WORK REQUEST:
Please tally the lines of the records that contain "image" and send back only the total.

RECORD EXCERPTS:
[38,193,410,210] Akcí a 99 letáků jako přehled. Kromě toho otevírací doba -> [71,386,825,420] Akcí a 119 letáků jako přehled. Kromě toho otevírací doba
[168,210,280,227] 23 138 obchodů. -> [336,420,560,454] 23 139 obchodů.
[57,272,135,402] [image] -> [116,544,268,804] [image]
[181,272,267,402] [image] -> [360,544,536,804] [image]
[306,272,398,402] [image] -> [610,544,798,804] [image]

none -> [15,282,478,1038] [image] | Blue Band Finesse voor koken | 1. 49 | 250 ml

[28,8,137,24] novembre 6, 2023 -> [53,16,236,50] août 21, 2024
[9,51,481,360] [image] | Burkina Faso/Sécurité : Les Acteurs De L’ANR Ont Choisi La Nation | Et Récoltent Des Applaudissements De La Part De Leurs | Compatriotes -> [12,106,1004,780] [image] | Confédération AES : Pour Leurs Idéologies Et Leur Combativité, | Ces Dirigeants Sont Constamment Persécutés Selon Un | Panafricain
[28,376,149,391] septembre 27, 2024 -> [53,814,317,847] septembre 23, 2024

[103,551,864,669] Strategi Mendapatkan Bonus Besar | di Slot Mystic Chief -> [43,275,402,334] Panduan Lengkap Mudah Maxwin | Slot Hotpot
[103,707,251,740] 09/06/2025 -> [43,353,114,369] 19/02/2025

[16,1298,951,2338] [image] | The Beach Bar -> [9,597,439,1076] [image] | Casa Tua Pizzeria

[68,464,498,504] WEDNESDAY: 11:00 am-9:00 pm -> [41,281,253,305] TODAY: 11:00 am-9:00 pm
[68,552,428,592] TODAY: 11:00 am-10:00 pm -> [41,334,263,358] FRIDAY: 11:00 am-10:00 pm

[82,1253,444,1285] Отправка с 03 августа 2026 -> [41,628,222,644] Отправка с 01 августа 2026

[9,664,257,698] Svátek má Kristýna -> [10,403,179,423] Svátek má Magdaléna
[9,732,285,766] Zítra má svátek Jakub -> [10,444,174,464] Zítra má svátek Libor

TASK RESULT:
6